Chunky, clunky debut novel about a one-time slave who fights Confederates, injustice, ignorance, racism, Native Americans, whatever—all superheroically.
Larger than life, that’s Sergeant Major Nate Gordon of the Tenth US Negro Cavalry. Physically, he’s imposing. Metaphorically, he doesn’t lose an inch. It’s 1866, and the bitter, bloody War Between the States has finally wound down. Nate, once a desperate runaway, has performed brilliantly as a Union soldier and was denied a commission solely on the basis of color. The vagaries of discrimination aside, Nate loves the army.
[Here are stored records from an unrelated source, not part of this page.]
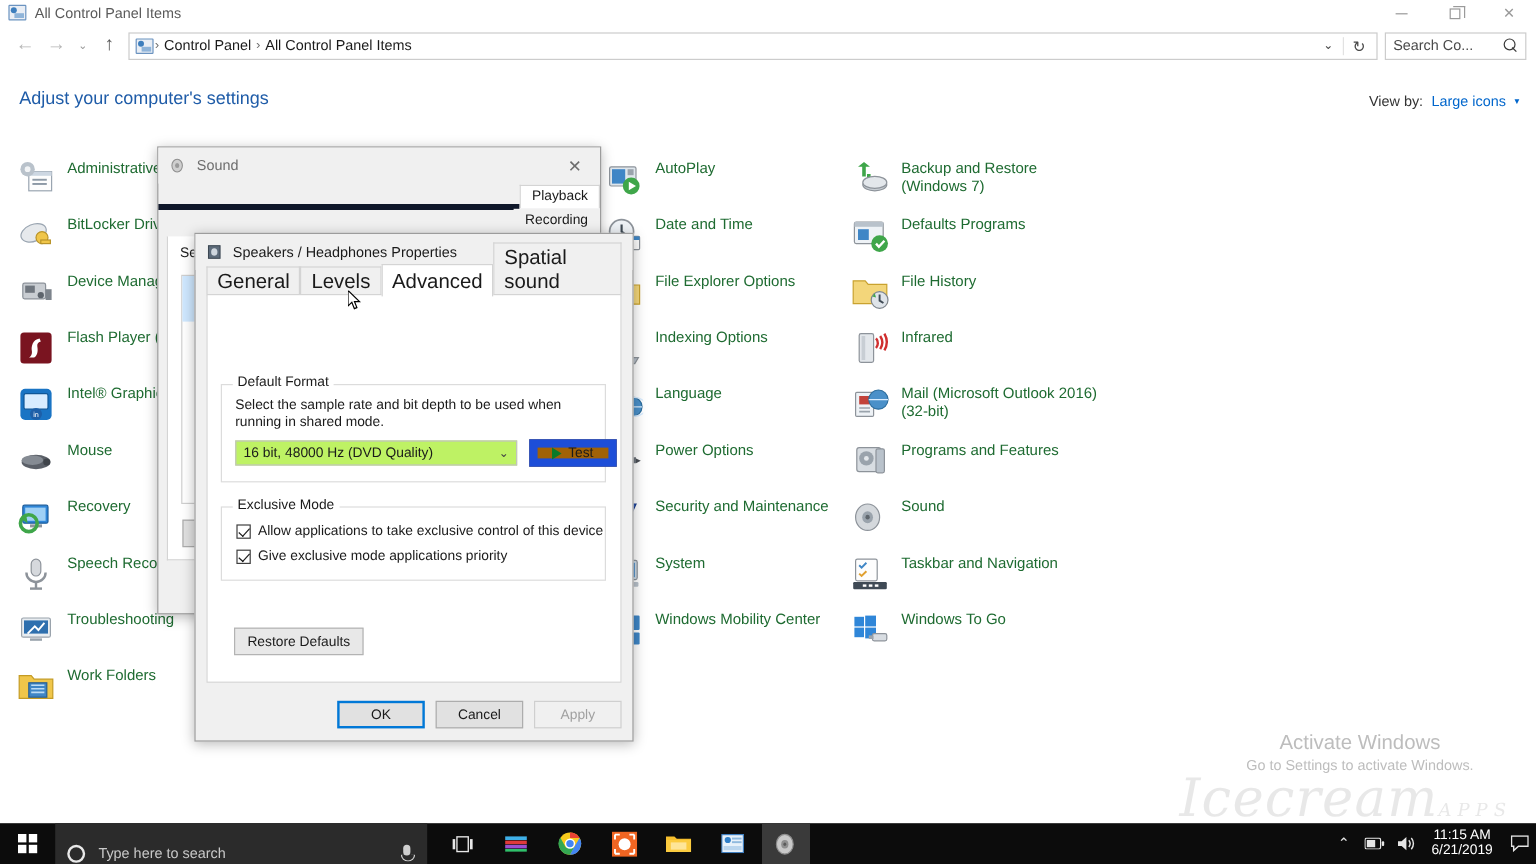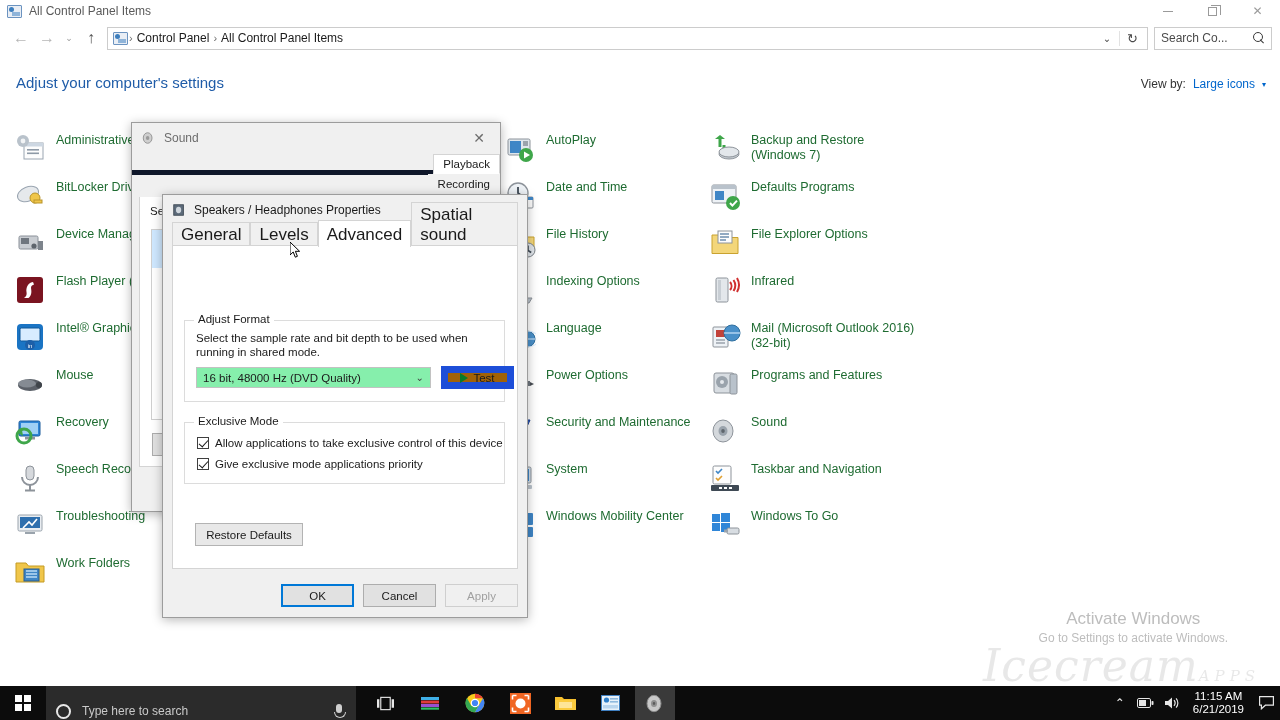--- a/index.html
+++ b/index.html
@@ -128,21 +128,21 @@
   .gbox { position: absolute; border: 1px solid #dcdcdc; }
   .gbox > .legend {
     position: absolute; top: -8px; left: 9px; background: #fff; padding: 0 4px;
     font-size: 11.5px; color: #1a1a1a;
   }
   #grp-format { left: 11px; top: 74px; right: 12px; height: 82px; }
   #grp-exclusive { left: 11px; top: 176px; right: 12px; height: 62px; }
   .fmt-desc { position: absolute; left: 11px; top: 10px; right: 0; font-size: 11.5px;
               color: #1a1a1a; line-height: 14px; }
   .combo { position: absolute; left: 11px; top: 46px; width: 235px; height: 21px;
-           background: #86efac; border: 1px solid #c2c2c2; display: flex; align-items: center;
+           background: #bef264; border: 1px solid #c2c2c2; display: flex; align-items: center;
            padding: 0 6px; font-size: 11.5px; color: #1a1a1a; }
   .combo .cv { margin-left: auto; font-size: 10px; color: #444; }
   .testbtn { position: absolute; left: 256px; top: 45px; width: 73px; height: 23px;
              background: #a16207; border: 7px solid #1d4ed8; display: flex; align-items: center;
              justify-content: center; gap: 5px; font-size: 11.5px; color: #1a1a1a; }
   .playtri { width: 0; height: 0; border-left: 8px solid #0a7a28;
              border-top: 5px solid transparent; border-bottom: 5px solid transparent; }
   .chkrow { position: absolute; left: 12px; display: flex; align-items: center; gap: 6px;
             font-size: 11.5px; color: #1a1a1a; }
   .chk { width: 12px; height: 12px; border: 1px solid #3f3f3f; background: #fff;
@@ -344,34 +344,34 @@
           <span class="cpicon"><svg width="32" height="32" viewBox="0 0 32 32">
               <rect x="4" y="6" width="24" height="20" rx="2" fill="#f6d96f" stroke="#c9a22f"></rect>
               <rect x="8" y="10" width="16" height="12" fill="#fdfaf0"></rect>
               <path d="M11 14 l2 2 l4 -4" stroke="#4a7fb5" stroke-width="1.6" fill="none"></path>
               <path d="M11 19 l2 2 l4 -4" stroke="#4a7fb5" stroke-width="1.6" fill="none"></path>
             </svg></span>
           <span class="lbl">Ease of Access Center</span>
         </div>
         <div class="cpitem">
           <span class="cpicon"><svg width="32" height="32" viewBox="0 0 32 32">
+              <path d="M3 8 h10 l2 2.5 H29 v16 H3 Z" fill="#f3d67a" stroke="#c9a22f"></path>
+              <rect x="9" y="4" width="14" height="12" fill="#fdfdfd" stroke="#8d939a"></rect>
+              <path d="M11 7 h9 M11 10 h9 M11 13 h6" stroke="#6f8fae" stroke-width="1.3"></path>
+            </svg></span>
+          <span class="lbl">File Explorer Options</span>
+        </div>
+        <div class="cpitem">
+          <span class="cpicon"><svg width="32" height="32" viewBox="0 0 32 32">
               <path d="M2 7 h10 l2.5 3 H30 v16 H2 Z" fill="#f3d67a" stroke="#c9a22f"></path>
               <circle cx="24" cy="23" r="7" fill="#dfe4e9" stroke="#7d848c"></circle>
               <path d="M24 18.5 v5 l3.2 2" stroke="#3f4a55" stroke-width="1.6" fill="none"></path>
               <path d="M18 20 l3 1 l-1 -3.5 Z" fill="#3fa64a"></path>
             </svg></span>
           <span class="lbl">File History</span>
-        </div>
-        <div class="cpitem">
-          <span class="cpicon"><svg width="32" height="32" viewBox="0 0 32 32">
-              <path d="M3 8 h10 l2 2.5 H29 v16 H3 Z" fill="#f3d67a" stroke="#c9a22f"></path>
-              <rect x="9" y="4" width="14" height="12" fill="#fdfdfd" stroke="#8d939a"></rect>
-              <path d="M11 7 h9 M11 10 h9 M11 13 h6" stroke="#6f8fae" stroke-width="1.3"></path>
-            </svg></span>
-          <span class="lbl">File Explorer Options</span>
         </div>
         <div style="height: 47px;"></div>
         <div class="cpitem">
           <span class="cpicon"><svg width="32" height="32" viewBox="0 0 32 32">
               <rect x="3" y="3" width="26" height="26" rx="3" fill="#7a1420"></rect>
               <path d="M19 8 c-6 1 -7 7 -6.5 10 c0.6 3.6 -1 5 -2.5 6 h4.5 c3.5 -2.5 3 -7 2.6 -9.3 c-0.3 -2 0.4 -3.6 2.9 -4.2 Z" fill="#fff"></path>
             </svg></span>
           <span class="lbl">Flash Player (32-bit)</span>
         </div>
         <div class="cpitem">
@@ -642,21 +642,21 @@
     <div class="props-tabs" id="props-tabs">
         <div class="ptab">General</div>
         <div class="ptab">Levels</div>
         <div class="ptab active">Advanced</div>
         <div class="ptab">Spatial sound</div>
       </div>
 
     <div class="props-pane">
 
       <div class="gbox" id="grp-format">
-        <span class="legend">Adjust Format</span>
+        <span class="legend">Default Format</span>
         <div class="fmt-desc">Select the sample rate and bit depth to be used when running in shared mode.</div>
         <div class="combo">
           <span>16 bit, 48000 Hz (DVD Quality)</span>
           <span class="cv">⌄</span>
         </div>
         <div class="testbtn">
           <span class="playtri"></span>
           <span>Test</span>
         </div>
       </div>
Now, he’s on detached service, charged with recruiting for the recently formed Ninth US Negro Cavalry. Setting about the task in his customary brisk and efficient manner, he accomplishes wonders, overcoming obstacles that would daunt a lesser man. Such as: corrupt officers, resentful brothers-in-arms, a rabble of ex-rebels who know in their bones that the Emancipation Proclamation was not merely misconceived but misbegotten. Unflappable Nate copes with everything from an ugly mutiny to a rampant black market. Back with the Tenth, he prepares for his new role as Indian fighter. In Cheyenne country, he meets the Dog Soldiers, led by the warrior chief Cougar Eyes, a fierce and implacable enemy, but one from whom he earns grudging admiration and a respectful nickname: Buffalo Gordon he is from that time forward. He also meets the irresistible Cara, half-Mexican, half-Indian, all winsome female, for whom he falls head over heels. Five-hundred-plus pages of murder, betrayal, endless victories, occasional setbacks, ample servings of graphic sex, and at the end Nate’s still Nate, unchanged and in fact immutable. That’s because he was perfect to begin with.
The research seems sound enough, but one-dimensional characters and consistently clumsy prose doom this first of a series. There may be a story worth telling here, but the grandson of Sinclair Lewis hasn’t found it yet.